ATP synthase: Conditions under which all catalytic sites of the F₁ moiety are kinetically equivalent in hydrolyzing ATP

Conditions have been reported under which the F₁ moiety of bovine heart ATP synthase catalyzes the hydrolysis of ATP by an apparently cooperative mechanism in which the slow rate of hydrolysis at a single catalytic site (unisite catalysis) is enhanced more than 10⁶-fold when ATP is added in excess to occupy one or both of the other two catalytic sites (multisite catalysis) (Cross, R. L., Grubmeyer, C., and Penefsky, H. S. (1982) J. Biol. Chem. 257, 12101-12105). In the novel studies reported here, and in contrast to the earlier report, we have (a) monitored the kinetics of ATP hydrolysis of F₁ by using nucleotide-depleted preparations and a highly sensitive chemiluminescent assay; (b) followed the reaction immediately upon addition of F₁ to ATP, rather than after prior incubation with ATP; and (c) used a reaction medium with P_i as the only buffer. The following observations were noted. First, regardless of the source of enzyme, bovine or rat, and catalytic conditions (unisite or multisite), the rates of hydrolysis depend on ATP concentration to the first power. Second, the first order rate constant for ATP hydrolysis remains relatively constant under both unisite and multisite conditions declining only slightly at high ATP concentration.
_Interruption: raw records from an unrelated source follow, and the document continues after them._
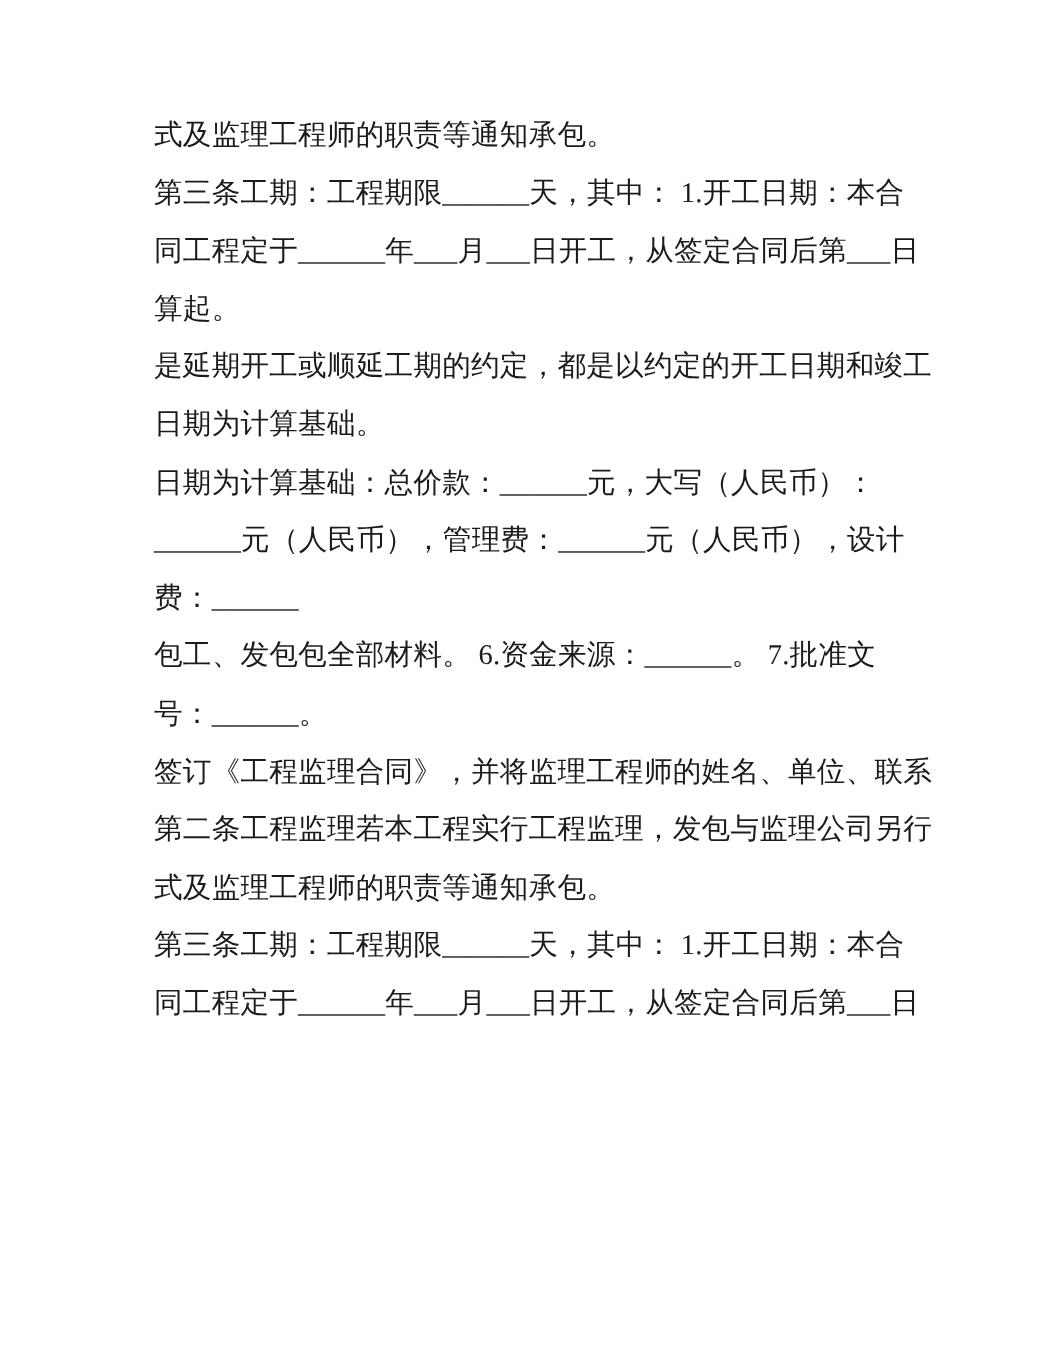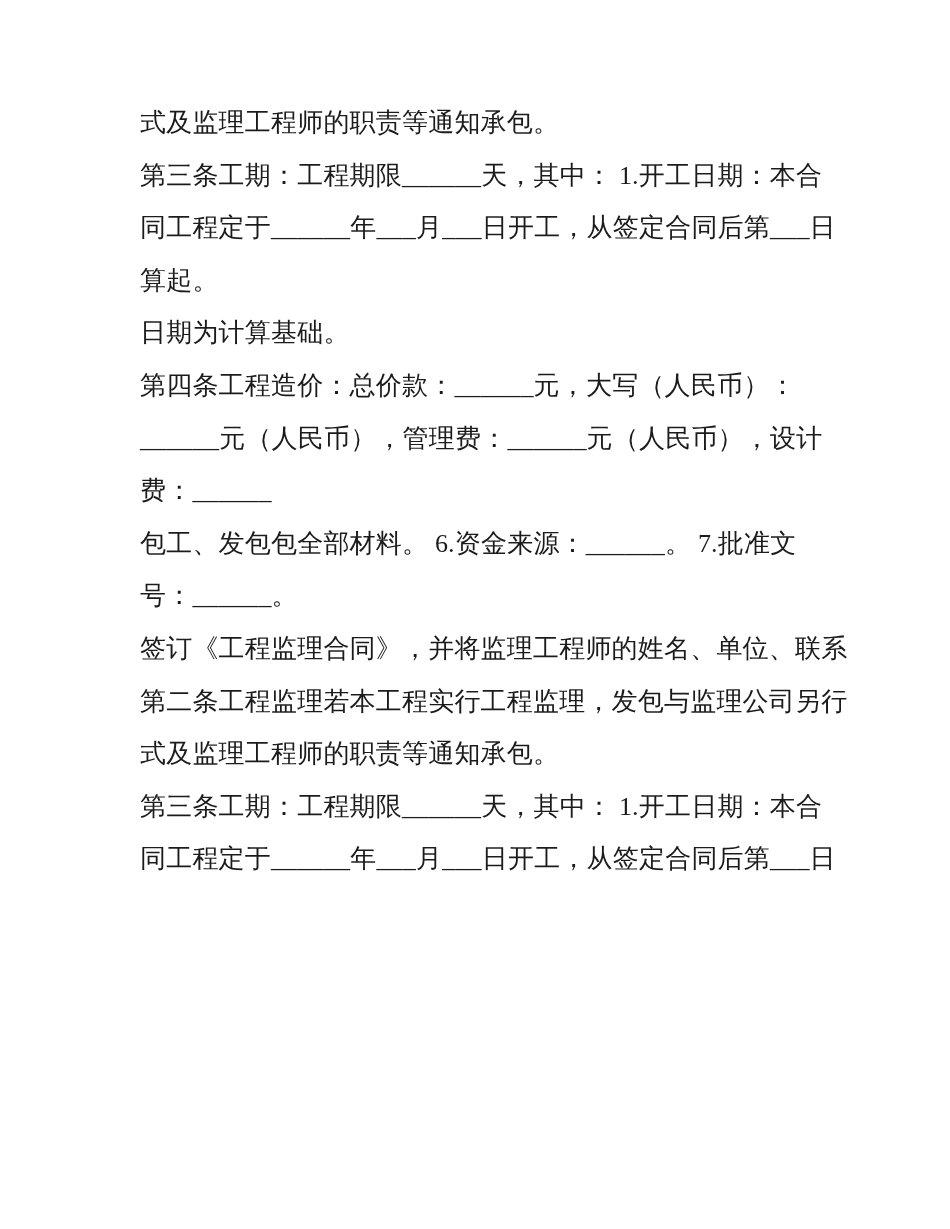--- a/index.html
+++ b/index.html
@@ -31,22 +31,23 @@
 </style>
 </head>
 <body>
 
 <div class="page">
   <div id="lines-container">
       <div class="text-line">式及监理工程师的职责等通知承包。</div>
       <div class="text-line">第三条工期：工程期限______天，其中： 1.开工日期：本合</div>
       <div class="text-line">同工程定于______年___月___日开工，从签定合同后第___日</div>
       <div class="text-line">算起。</div>
+      <div class="text-line">是延期开工或顺延工期的约定，都是以约定的开工日期和竣工</div>
       <div class="text-line">日期为计算基础。</div>
-      <div class="text-line">第四条工程造价：总价款：______元，大写（人民币）：</div>
+      <div class="text-line">日期为计算基础：总价款：______元，大写（人民币）：</div>
       <div class="text-line">______元（人民币），管理费：______元（人民币），设计</div>
       <div class="text-line">费：______</div>
       <div class="text-line">包工、发包包全部材料。 6.资金来源：______。 7.批准文</div>
       <div class="text-line">号：______。</div>
       <div class="text-line">签订《工程监理合同》，并将监理工程师的姓名、单位、联系</div>
       <div class="text-line">第二条工程监理若本工程实行工程监理，发包与监理公司另行</div>
       <div class="text-line">式及监理工程师的职责等通知承包。</div>
       <div class="text-line">第三条工期：工程期限______天，其中： 1.开工日期：本合</div>
       <div class="text-line">同工程定于______年___月___日开工，从签定合同后第___日</div>
     </div>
Third, the initial rates of ATP hydrolysis exhibit Michaelis-Menten kinetic behavior with a single V_max exceeding 100 μmol of ATP hydrolyzed per min/mg of F₁ (turnover number = 635 s^-1) and a single K_m for ATP of about 57 μM. Finally, the reaction is inhibited markedly by low concentrations of ADP. It is concluded that, under the conditions described here, all catalytic sites that participate in the hydrolysis of ATP within the F₁ moiety of mitochondrial ATP synthase function in a kinetically equivalent manner.